Unix Domain Sockets (UDS) enable inter-process communication (IPC) between processes running on the same host with less overhead than network protocols, using file system paths instead of network addresses.

UDS Considerations:

  • Aerospike server and Secret Agent should run on the same host, with the same user and group ownership for both processes.

  • The same UDS path should be provided in both Aerospike server and Secret Agent's configuration file.

  • The socket file which used for communication between Aerospike Server and Secret Agent is created with 660 file permissions (read/write access for owner and group) when Secret Agent starts.

service {
...
secrets-uds-path /path/to/uds.sock
...
}

Supported configuration parameters

The following configuration parameter values can be fetched from an external secret manager:

note

The ca-file parameter cannot be fetched from the external secret manager.

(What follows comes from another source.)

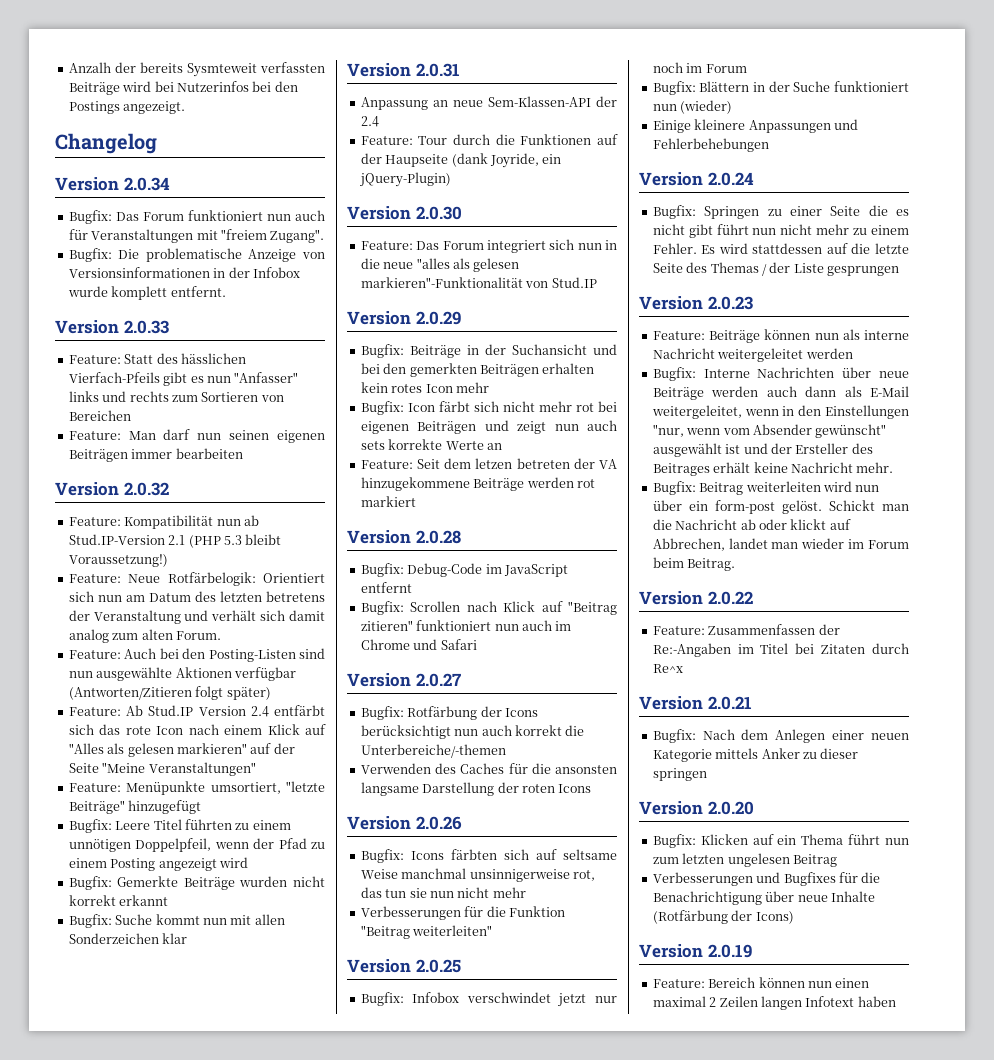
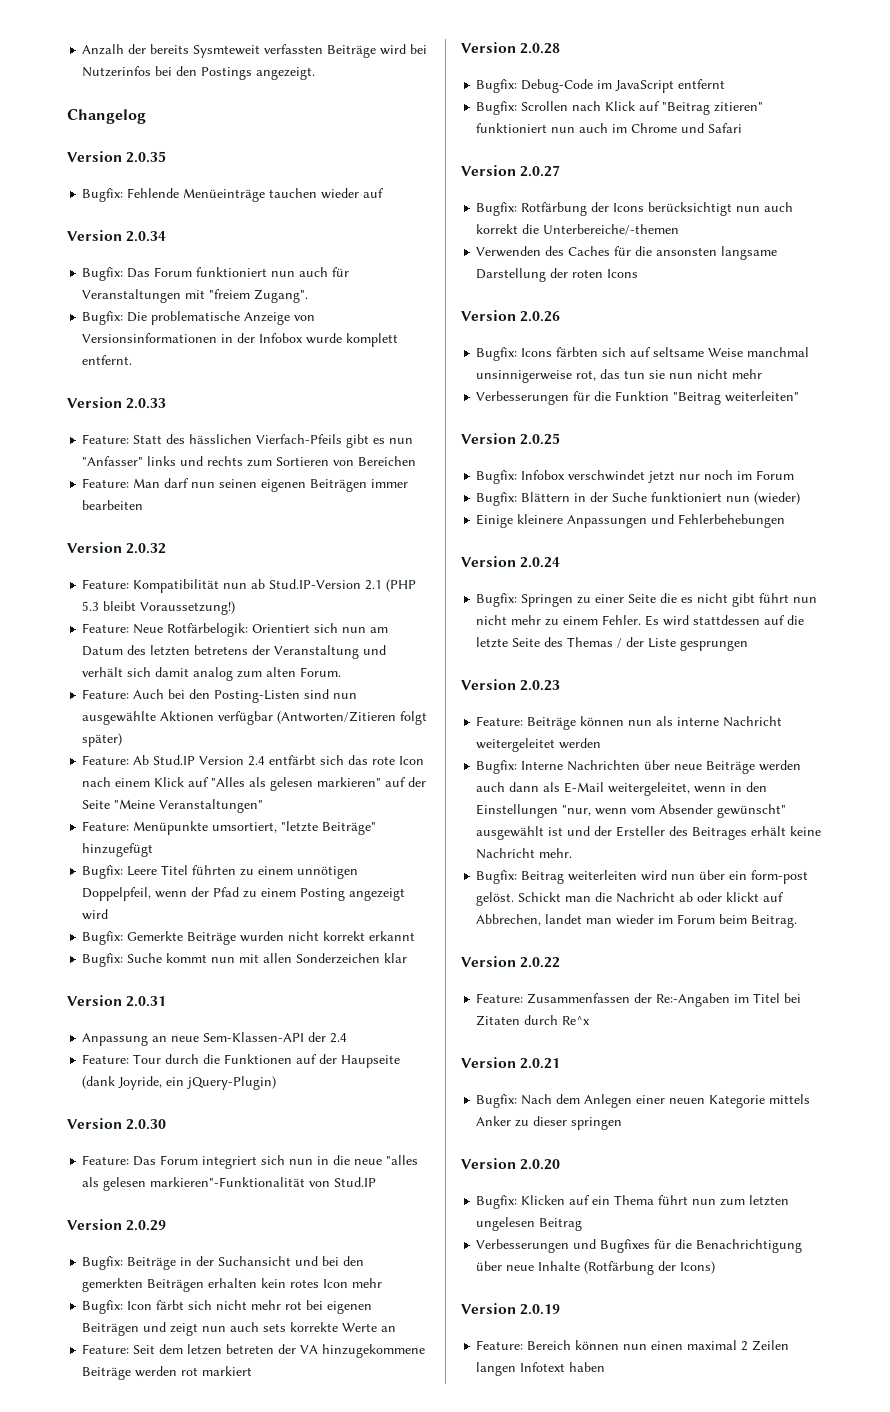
(157, 143) none -> [67,151,167,163] [82,188,385,202] // Version 2.0.35 // Bugfix: Fehlende Menüeinträge tauchen wieder auf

To fetch secret values for the supported configuration parameters from the external secret manager like AWS, GCP and Hashicorp Vault, a user must specify that configuration value in secrets:[resource:]key format.

  1. secrets:- A required prefix. It indicates that the configuration parameter value will be fetched from the external secret manager.

  2. resource- Resource name in Secret Agent's configuration file. This is an optional field if a single resource name is mentioned in the Secret Agent's configuration file. Otherwise, it is required. The secret will be fetched from the path corresponding to the resource name.

    Refer to the Secret Agent configuration documentation for more information.

  3. key - Required field. It identifies the secret to be fetched.

    AWS and Hashicorp Vault allows multiple key-values in one secret. key field determines which key-value will be fetched.

    GCP allows single value in one secret. key field is used only to cross-check that it is a substring of the resource path to avoid user mistakes.

Following is a sample configuration file to fetch the feature-key-file configuration parameter value from an external secret manager.

service {
...
secrets-address-port 127.0.0.1 3005
feature-key-file secrets:TestingSecret:FeatureKey
...
}

In the above example, TestingSecret is an alias for a resource in Secret Agent's configuration file. FeatureKey is an identifier for the actual feature-key file stored in an external secret manager.

note

The example above uses a plain TCP connection to connect to Secret Agent. You can also use TLS over TCP connection or UDS instead.